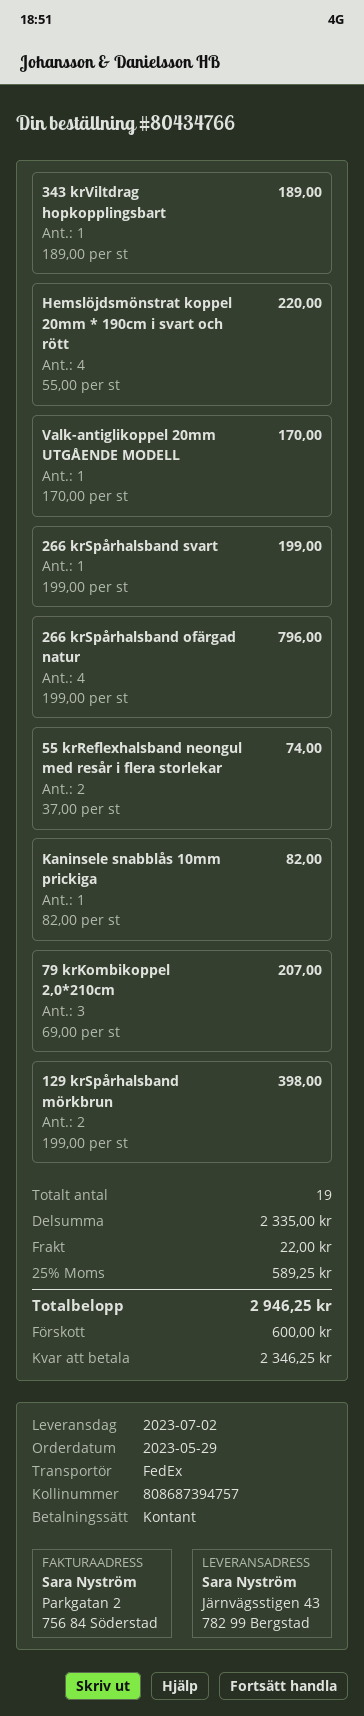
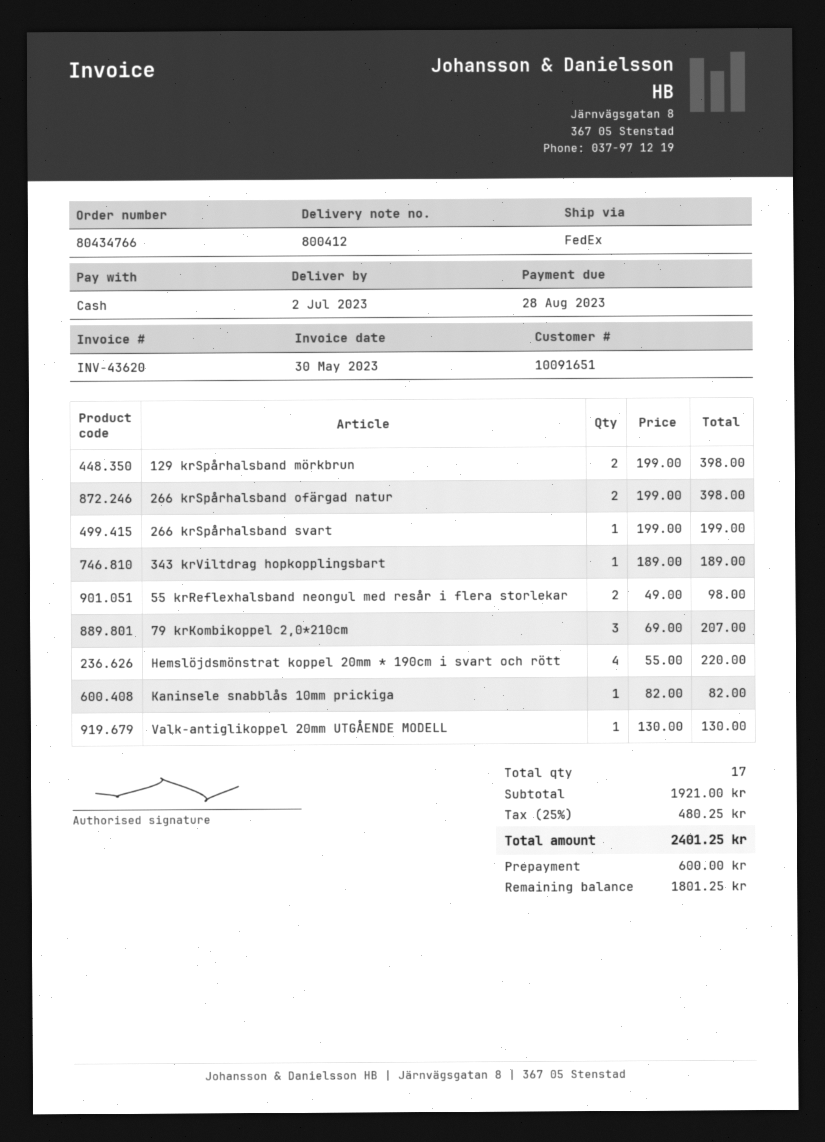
Valk-antiglikoppel 20mm UTGÅENDE MODELL: 1 x 170.00 = 170.00 -> 1 x 130.00 = 130.00
266 krSpårhalsband ofärgad natur: 4 x 199.00 = 796.00 -> 2 x 199.00 = 398.00
55 krReflexhalsband neongul med resår i flera storlekar: 2 x 37.00 = 74.00 -> 2 x 49.00 = 98.00
total quantity: 19 -> 17
subtotal: 2335.00 -> 1921.00
shipping: 22.00 -> none
tax: 25% = 589.25 -> 25% = 480.25
total: 2946.25 -> 2401.25
balance: 2346.25 -> 1801.25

* **Your task**
The output is to be the material in full and unaltered, with pictures omitted.

* **Solved problem**
Valk-antiglikoppel 20mm UTGÅENDE MODELL: 1 x 170.00 = 170.00 -> 1 x 130.00 = 130.00
266 krSpårhalsband ofärgad natur: 4 x 199.00 = 796.00 -> 2 x 199.00 = 398.00
55 krReflexhalsband neongul med resår i flera storlekar: 2 x 37.00 = 74.00 -> 2 x 49.00 = 98.00
total quantity: 19 -> 17
subtotal: 2335.00 -> 1921.00
shipping: 22.00 -> none
tax: 25% = 589.25 -> 25% = 480.25
total: 2946.25 -> 2401.25
balance: 2346.25 -> 1801.25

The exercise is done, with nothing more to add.